The government is tightening the foreign manpower regime further, with a 10 per cent hike to the minimum salary required to hire a young foreign professional on an employment pass (EP) - the category of work passes not subject to quotas and levies.
Also, under new rules to ensure Singaporeans get fair consideration before foreigners are hired, employers will have to advertise job vacancies on a new national jobs bank for two weeks before any applications for EPs for those professional, managerial and executive (PME) jobs will be accepted.
While businesses do expect the higher EP qualifying salary to add to already rising labour costs, reactions from representative bodies after yesterday's announcement were more muted than has been the case for previous rounds of measures to slow the influx of manpower from abroad.
After all, the move had been anticipated by many. "This was expected as we have been warned that the (EP qualifying) salary would increase," said Singapore National Employers' Federation executive director Koh Juan Kiat.
In April this year, Acting Manpower Minister Tan Chuan-Jin said the minimum salary at which foreign PMEs secure EPs would be raised to ensure that their typically lower wages do not depress those of young Singaporeans. Though he said then that salary requirements for the upper P2 and P1 categories of EP would rise too, MOM only announced a hike to the lowest Q1 tier of EPs yesterday.
From Jan 1 next year, businesses will only be able to hire young graduates from "good educational institutions" on an employment pass if they pay them a monthly salary of $3,300, up from $3,000 currently.
The minimum monthly salary for P2 and P1 passes remains at $4,500 and $8,000, respectively. But older applicants will have to command higher salaries commensurate with their work experience to qualify for an EP.
MOM said the $300 hike was "in line with rising salaries". The last revision to EP salary thresholds took place in January 2012.
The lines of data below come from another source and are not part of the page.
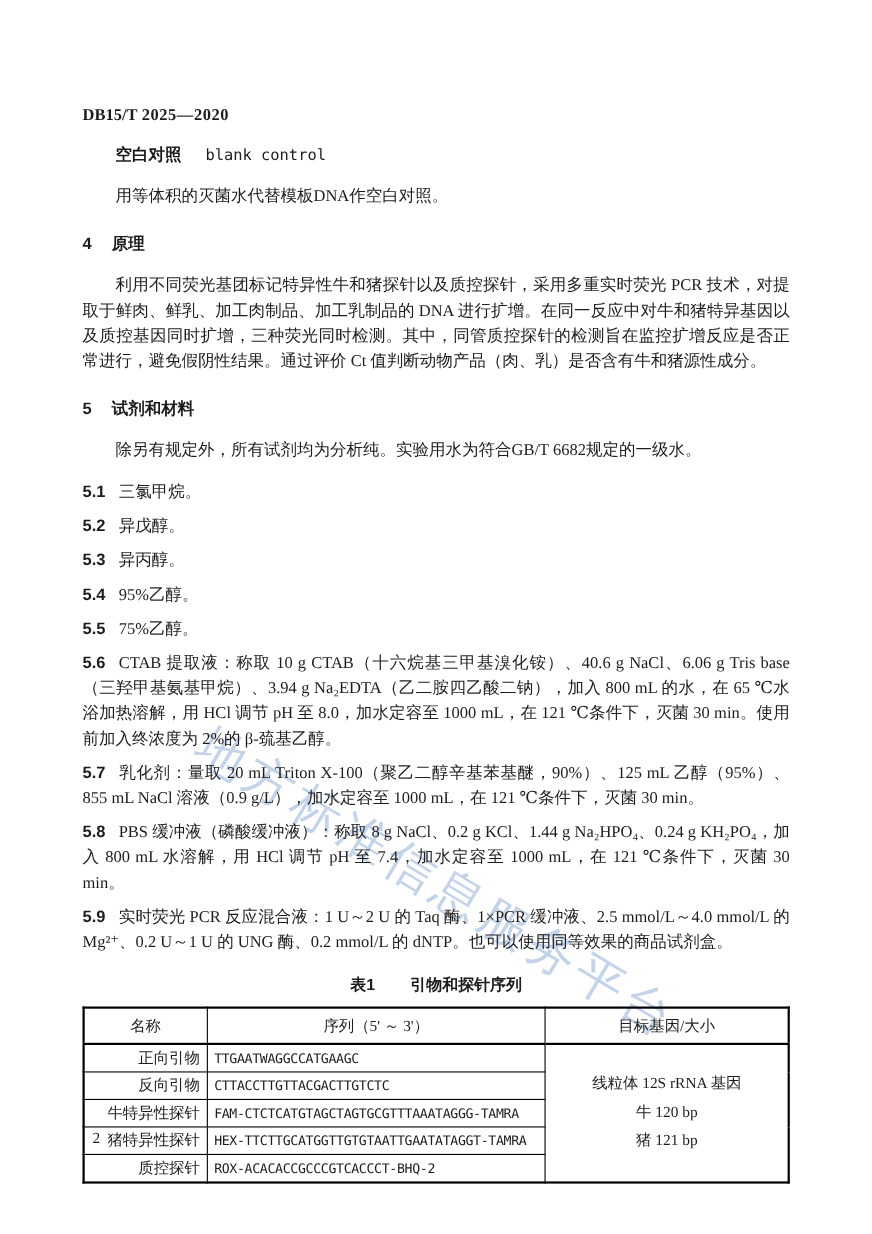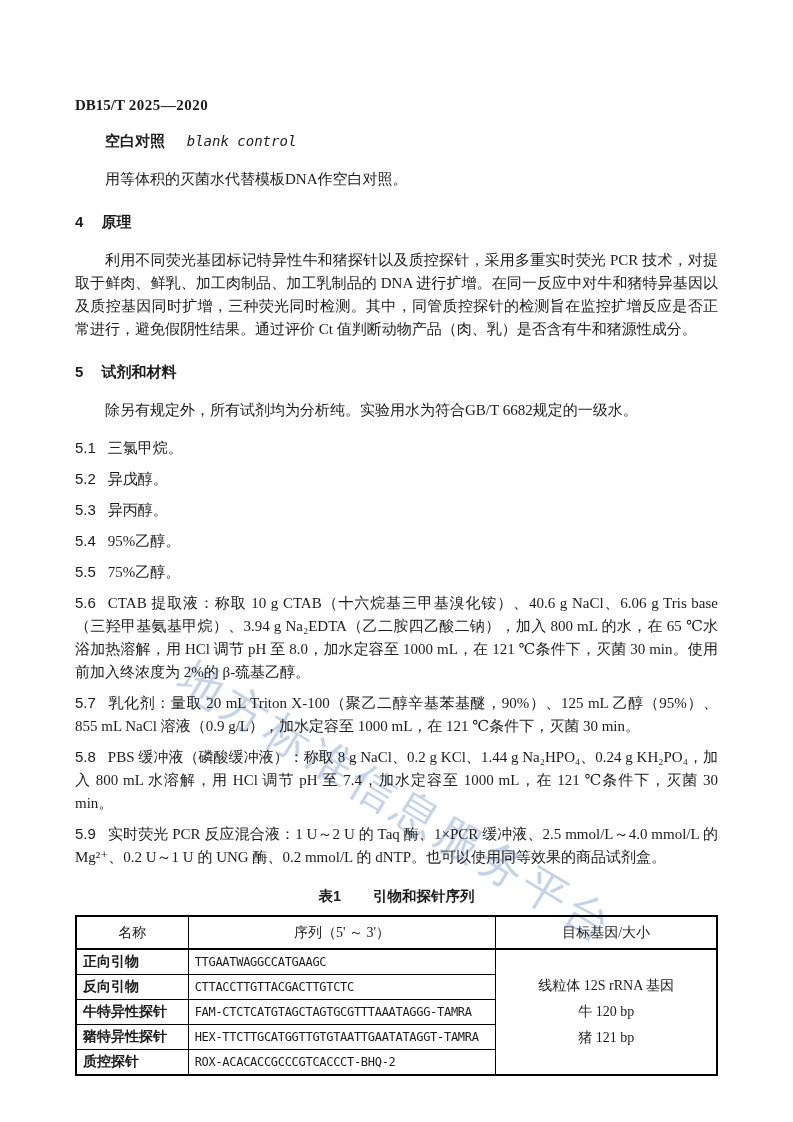--- a/index.html
+++ b/index.html
@@ -18,7 +18,7 @@
   .doc-code .code-year{font-weight:bold;letter-spacing:.5px;}
   .term-line{margin:0 0 15px 0;padding-left:2em;font-size:15px;line-height:23px;}
   .term-zh{font-family:"Liberation Sans","DejaVu Sans",sans-serif;font-weight:bold;margin-right:18px;}
-  .term-en{font-family:"DejaVu Sans Mono","Liberation Mono",monospace;font-size:14px;font-style:italic;}
+  .term-en{font-family:"DejaVu Sans Mono","Liberation Mono",monospace;font-size:14px;}
   .para{font-size:15px;line-height:23px;margin:0 0 14px 0;text-align:justify;}
   .indent{text-indent:2em;}
   .sec-heading{

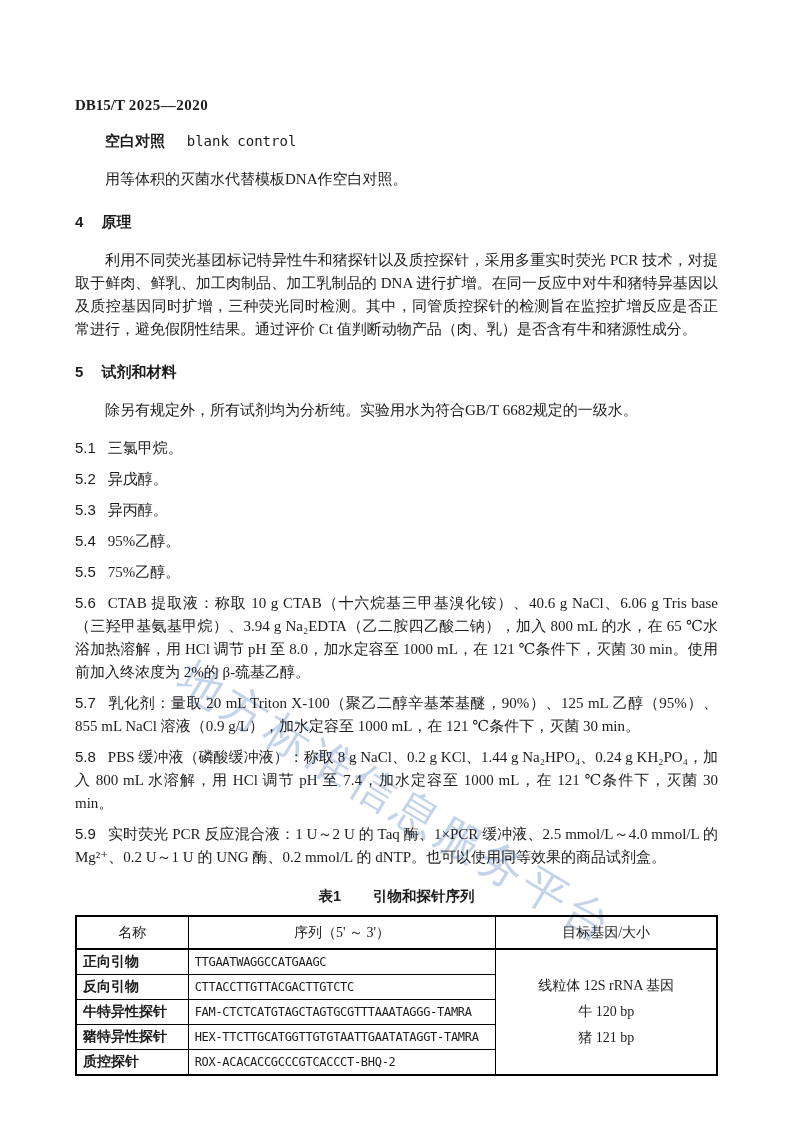--- a/index.html
+++ b/index.html
@@ -30,7 +30,7 @@
   .clause{font-size:15px;line-height:23px;margin:0 0 7px 0;text-align:justify;}
   .clause .clause-num{
     font-family:"Liberation Sans","DejaVu Sans",sans-serif;
-    font-weight:normal;margin-right:12px;
+    font-weight:bold;margin-right:12px;
   }
   .table-caption{
     font-family:"Liberation Sans","DejaVu Sans",sans-serif;

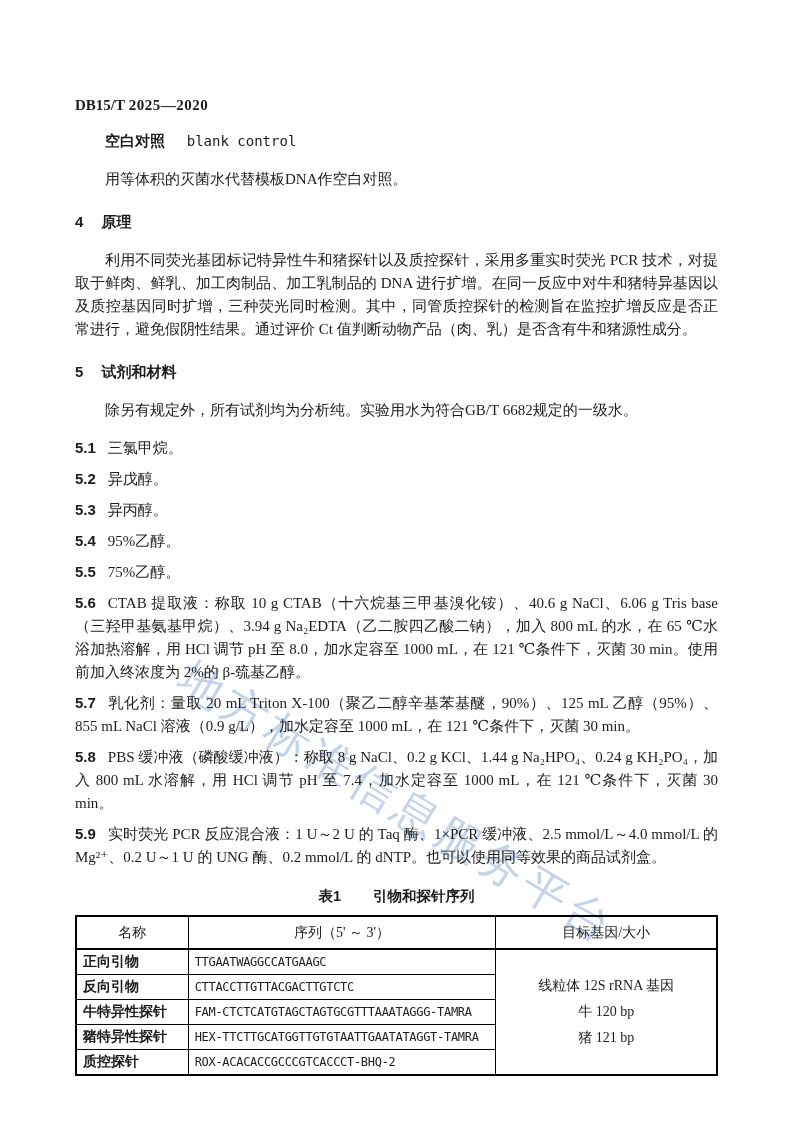--- a/index.html
+++ b/index.html
@@ -52,7 +52,7 @@
     border:1px solid #000;
     height:22px;padding:1px 6px;
   }
-  td.cell-name{text-align:left;font-size:14px;font-weight:bold;}
+  td.cell-name{text-align:right;font-size:14px;}
   td.cell-seq{
     font-family:"DejaVu Sans Mono","Liberation Mono",monospace;
     font-size:12px;letter-spacing:-0.3px;text-align:left;padding-left:9px;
But Jonathan Asherson, a Singapore International Chamber of Commerce board member and chairman of its manpower and productivity committee, said: "At first glance, the increase seems to be above the average rate of salary rise in the local labour market in the last couple of years."
He estimates that the latest hike adds up to an 18 per cent rise in the minimum qualifying salary for employment pass positions since July 2011. "With the overall global economic growth still uncertain, this increase adds on to the cost of doing business in Singapore for employers," said Mr Asherson, who is also Rolls-Royce's regional director for South-east Asia.
He expects manufacturing and financial services firms to be most affected by the latest move, especially large companies which have greater need to fill EP positions.
But Singapore Business Federation chief executive Ho Meng Kit reckons that it is precisely because most EP holders are hired by larger companies that the policy change "should not have a wide impact of increasing business costs".
"Companies could mitigate this increase by replacing EP holders with a local PMET with a salary increase, of which 40 per cent would be covered through the Wage Credit Scheme," Mr Ho added, referring to the government's pledge at the Budget this year to co-fund 40 per cent of wage increases given to Singaporean employees earning a gross monthly wage of up to $4,000, until 2015. "The government is committed to helping businesses restructure with various schemes available," MOM said.
SMEs, which have been hardest hit by the slew of cuts to the ratio of foreigners a firm can hire for each local employee and moves to raise the levies firms need to pay to hire less-skilled foreigners on work permits and S passes over the past three years, may be relatively less affected by the EP changes.
Said Chan Chong Beng, president of the Association of Small and Medium Enterprises: "This will of course increase business costs, but should be manageable for most businesses."
No additional labour costs are expected to arise from the new rules under the fair consideration framework, which businesses yesterday expressed broad support for.
As placing a job advertisement in the new jobs bank is free, the costs may come in the form of missed opportunities to hire strong candidates during the 14 days the advertisement has to stay up for, said UOB economist Francis Tan.
What is clear is that any increase to business costs will feed into more expensive goods and services and fuel further price inflation, said DBS economist Irvin Seah. "Labour costs have been a number-one driver of inflation in the last three years. And it will remain this way as long as tightening is in place. It is part and parcel of restructuring," he said.
He believes that the number of EP holders - which has declined since the last round of EP changes - will continue to fall. "Some of the workers may have been reclassified under S passes," he said.
But S passes are also subject to dependency ratio ceilings and foreign worker levies which are still on the rise, making it harder overall for employers to hire foreigners.
UOB's Mr Tan thinks that at the margins some employers may be sufficiently disincentivised by the hike in salaries to swap foreign professionals on Q1 employment passes for a younger Singaporean with slightly less experience.
Said SNEF president Mr Koh: "Recent surveys show that the starting median gross salary of fresh university graduates is about $3,000. $3,300 for an EP holder would be comparable to a basic salary of about $2,800 plus employer's CPF. Employers will weigh these costs."
MOM said there will be a transition period for existing EP holders. Those whose passes expire before Jan 1, 2014 will get a one-time renewal based on existing criteria. For those whose passes expire anytime from Jan 1 to June 30 next year, a one-time renewal of up to a year will be granted. But after June 30 next year, all existing EP holders will have to meet the new criteria.